Макс высыпает в чай три пакетика с сахаром — «чтобы мозг работал лучше». Я размышляю о том, удалось ли фотографу «Большого города» отснять ребят на точке у желдорстанции, сегодня там выход у нашего медицинского советника Паши, там нас хорошо знают, и есть шанс, что кто-то из клиентов согласится сняться для журнала. Так, чтобы не было видно лица. Чтобы родственники не узнали случайно или менты, а то поймают, изобьют, посадят. «Макс, а у проекта были проблемы с ментами?» — «На одной точке работников наших приняли, сказали, еще раз появитесь здесь, сами с наркотой сядете! Мы туда больше не ходим». Вопрос о взаимоотношении с ментами непростой. Есть нормальные люди в правоохранительных органах, честные участковые, разумные оперативники — с ними бы сотрудничать хотелось, но это сложно: они на контакт идут плохо. Чаще всего сотрудников полиции люди очень боятся — они могут избить, подкинуть наркотики. Я знаю, о чем говорю: меня самого как-то раз полночи метелили оперативники, взяв ни за что, для веселухи — не понравился я им. «Ты же колешься, сука! — кричал мне разящий перегаром лейтенант. — Я же вижу, что колешься! Говори, у кого наркотики покупаешь, а не то посадим тебя в пресс-хату, знаешь, что там с тобой сделают?» Было это двадцать лет назад, но с тех пор дела у нас стали только хуже. Общая ситуация в стране — это медиаистерия на тему наркотиков.

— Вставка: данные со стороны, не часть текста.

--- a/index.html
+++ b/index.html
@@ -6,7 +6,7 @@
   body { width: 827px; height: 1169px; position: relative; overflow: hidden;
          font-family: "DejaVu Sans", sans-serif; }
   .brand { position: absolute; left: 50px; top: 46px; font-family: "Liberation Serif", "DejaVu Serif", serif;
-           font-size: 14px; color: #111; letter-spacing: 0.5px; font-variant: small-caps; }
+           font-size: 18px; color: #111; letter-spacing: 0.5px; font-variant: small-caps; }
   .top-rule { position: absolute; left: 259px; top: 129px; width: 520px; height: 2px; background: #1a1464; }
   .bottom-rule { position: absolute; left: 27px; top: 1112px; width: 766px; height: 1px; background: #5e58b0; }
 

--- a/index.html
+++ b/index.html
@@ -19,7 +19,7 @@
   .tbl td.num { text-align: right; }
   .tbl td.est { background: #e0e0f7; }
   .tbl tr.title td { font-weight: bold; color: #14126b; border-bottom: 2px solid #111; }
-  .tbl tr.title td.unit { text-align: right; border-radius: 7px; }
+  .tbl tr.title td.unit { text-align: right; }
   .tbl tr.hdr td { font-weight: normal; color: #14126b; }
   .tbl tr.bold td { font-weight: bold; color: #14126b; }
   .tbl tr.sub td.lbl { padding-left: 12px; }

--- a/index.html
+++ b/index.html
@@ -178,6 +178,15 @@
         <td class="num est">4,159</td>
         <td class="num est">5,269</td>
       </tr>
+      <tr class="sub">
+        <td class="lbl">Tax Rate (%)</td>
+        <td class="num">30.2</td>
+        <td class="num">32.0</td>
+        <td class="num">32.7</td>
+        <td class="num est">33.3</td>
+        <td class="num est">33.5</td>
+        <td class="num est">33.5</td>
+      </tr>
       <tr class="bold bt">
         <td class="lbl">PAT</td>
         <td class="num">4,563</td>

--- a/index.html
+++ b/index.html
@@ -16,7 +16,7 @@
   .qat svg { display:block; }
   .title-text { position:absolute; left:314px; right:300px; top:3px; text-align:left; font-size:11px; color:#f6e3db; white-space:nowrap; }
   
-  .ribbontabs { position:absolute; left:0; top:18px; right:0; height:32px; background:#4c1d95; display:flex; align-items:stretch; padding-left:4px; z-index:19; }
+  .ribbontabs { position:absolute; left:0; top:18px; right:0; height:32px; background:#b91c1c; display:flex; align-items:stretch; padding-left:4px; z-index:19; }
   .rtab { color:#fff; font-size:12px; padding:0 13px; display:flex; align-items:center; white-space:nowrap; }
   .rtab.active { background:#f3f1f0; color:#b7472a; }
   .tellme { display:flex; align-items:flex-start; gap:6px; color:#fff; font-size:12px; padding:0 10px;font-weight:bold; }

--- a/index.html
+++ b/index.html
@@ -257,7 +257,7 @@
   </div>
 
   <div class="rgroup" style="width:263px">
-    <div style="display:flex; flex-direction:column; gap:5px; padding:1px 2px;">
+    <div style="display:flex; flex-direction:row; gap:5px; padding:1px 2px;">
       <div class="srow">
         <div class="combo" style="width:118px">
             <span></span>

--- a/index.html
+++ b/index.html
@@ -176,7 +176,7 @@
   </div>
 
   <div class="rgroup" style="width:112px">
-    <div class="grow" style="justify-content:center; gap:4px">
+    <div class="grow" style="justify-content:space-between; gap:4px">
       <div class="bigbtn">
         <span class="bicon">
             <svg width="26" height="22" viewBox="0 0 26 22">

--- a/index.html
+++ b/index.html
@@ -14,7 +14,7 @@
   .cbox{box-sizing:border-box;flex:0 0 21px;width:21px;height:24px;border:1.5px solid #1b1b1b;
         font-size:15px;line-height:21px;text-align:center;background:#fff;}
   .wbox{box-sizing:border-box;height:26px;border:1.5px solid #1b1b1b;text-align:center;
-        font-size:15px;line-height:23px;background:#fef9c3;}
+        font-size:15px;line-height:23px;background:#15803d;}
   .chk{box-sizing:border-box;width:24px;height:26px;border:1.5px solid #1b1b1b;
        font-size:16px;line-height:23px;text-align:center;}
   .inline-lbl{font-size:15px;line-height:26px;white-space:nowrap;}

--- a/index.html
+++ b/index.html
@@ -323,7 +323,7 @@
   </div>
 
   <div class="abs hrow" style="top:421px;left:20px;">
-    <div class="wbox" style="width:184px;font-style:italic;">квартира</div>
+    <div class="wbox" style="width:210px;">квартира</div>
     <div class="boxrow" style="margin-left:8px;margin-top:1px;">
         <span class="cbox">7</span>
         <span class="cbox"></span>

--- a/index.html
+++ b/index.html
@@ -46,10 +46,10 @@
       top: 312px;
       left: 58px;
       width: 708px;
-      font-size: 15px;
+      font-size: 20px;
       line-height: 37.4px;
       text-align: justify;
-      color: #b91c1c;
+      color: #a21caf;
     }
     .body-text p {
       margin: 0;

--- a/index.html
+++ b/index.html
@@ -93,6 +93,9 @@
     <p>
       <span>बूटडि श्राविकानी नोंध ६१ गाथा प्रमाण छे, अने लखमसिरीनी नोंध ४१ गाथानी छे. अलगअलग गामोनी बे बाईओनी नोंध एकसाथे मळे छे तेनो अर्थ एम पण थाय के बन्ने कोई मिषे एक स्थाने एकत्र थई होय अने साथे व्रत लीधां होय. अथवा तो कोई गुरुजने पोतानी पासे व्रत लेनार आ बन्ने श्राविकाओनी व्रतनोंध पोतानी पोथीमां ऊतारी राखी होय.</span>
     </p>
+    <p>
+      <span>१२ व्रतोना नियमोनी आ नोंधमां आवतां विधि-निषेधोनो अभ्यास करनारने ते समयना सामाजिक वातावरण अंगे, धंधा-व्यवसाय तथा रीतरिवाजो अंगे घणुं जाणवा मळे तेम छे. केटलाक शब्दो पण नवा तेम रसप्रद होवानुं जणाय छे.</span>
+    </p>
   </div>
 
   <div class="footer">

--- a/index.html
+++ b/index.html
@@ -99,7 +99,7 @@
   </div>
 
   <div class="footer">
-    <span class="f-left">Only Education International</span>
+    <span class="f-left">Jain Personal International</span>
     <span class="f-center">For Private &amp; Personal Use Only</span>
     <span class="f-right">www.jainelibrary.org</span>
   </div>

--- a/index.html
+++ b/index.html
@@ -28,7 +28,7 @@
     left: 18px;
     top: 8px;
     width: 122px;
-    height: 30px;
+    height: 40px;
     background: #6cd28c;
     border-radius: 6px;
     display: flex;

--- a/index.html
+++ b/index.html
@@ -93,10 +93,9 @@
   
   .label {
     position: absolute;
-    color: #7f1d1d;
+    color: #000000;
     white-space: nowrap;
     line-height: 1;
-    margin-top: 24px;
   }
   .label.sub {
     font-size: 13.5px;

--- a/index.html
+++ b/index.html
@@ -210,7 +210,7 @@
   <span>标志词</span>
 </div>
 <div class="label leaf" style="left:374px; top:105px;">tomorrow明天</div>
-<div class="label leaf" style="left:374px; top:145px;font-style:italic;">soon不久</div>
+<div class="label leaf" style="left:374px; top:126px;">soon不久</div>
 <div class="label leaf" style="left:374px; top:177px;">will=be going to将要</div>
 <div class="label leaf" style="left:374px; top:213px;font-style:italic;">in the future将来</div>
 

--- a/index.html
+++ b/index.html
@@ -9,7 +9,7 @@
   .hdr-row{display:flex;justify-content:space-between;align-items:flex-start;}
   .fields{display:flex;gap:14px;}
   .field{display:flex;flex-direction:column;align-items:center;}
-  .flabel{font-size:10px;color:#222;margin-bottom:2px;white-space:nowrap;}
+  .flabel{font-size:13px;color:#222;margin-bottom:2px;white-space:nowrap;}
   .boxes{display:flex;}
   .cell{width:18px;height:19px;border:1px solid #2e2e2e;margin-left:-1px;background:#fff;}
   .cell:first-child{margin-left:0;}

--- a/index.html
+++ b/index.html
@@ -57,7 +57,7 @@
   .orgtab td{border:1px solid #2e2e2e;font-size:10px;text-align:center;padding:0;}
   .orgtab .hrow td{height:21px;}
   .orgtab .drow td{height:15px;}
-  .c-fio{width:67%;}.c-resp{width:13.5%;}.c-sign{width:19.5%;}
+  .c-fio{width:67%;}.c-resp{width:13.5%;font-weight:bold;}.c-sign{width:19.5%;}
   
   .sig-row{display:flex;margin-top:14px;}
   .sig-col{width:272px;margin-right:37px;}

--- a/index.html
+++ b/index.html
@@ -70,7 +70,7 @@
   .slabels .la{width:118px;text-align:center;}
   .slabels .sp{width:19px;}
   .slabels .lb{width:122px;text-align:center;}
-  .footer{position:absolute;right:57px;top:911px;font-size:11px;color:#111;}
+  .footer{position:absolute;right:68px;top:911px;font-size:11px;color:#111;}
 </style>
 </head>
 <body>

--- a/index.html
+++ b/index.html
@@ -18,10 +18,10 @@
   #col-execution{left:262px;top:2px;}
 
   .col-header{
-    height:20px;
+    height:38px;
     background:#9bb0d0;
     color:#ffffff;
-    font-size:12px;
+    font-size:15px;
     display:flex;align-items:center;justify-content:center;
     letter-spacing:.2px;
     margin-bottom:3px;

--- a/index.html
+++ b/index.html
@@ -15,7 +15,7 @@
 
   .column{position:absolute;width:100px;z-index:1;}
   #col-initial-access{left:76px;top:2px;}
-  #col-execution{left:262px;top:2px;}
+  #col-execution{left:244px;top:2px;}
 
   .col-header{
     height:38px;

Официально все это наше «Снижение вреда» считается
занесенной с Запада заразой для расчленения России
и изведения на корню ее населения.
Тем, кто остался работать в проекте, не так много надо — чтобы было свое помещение, чтобы люди могли спокойно приходить и ничего не бояться. «Или хотя бы микроавтобус, — говорит Макс. — Вот мы встали у тротуара, кому надо, к нам идут, в тепло». Я работал в таком помещении в Берлине. Но Берлин далеко, а может, и нет никакого Берлина. Десять лет назад в Питере у тамошнего проекта «Снижение вреда» был такой автобус, только его сожгли то ли бандиты, то ли менты — мешал и тем, и другим. Правда, сейчас в Северной столице работает новый «наркобус», но непонятно, надолго ли.
А в Москве я допиваю чай. Завтра у Макса следующий выход вместе с коллегой Арсением — разведка новой точки на окраине. А я буду сидеть дома, в тепле, и строчить эту заметку.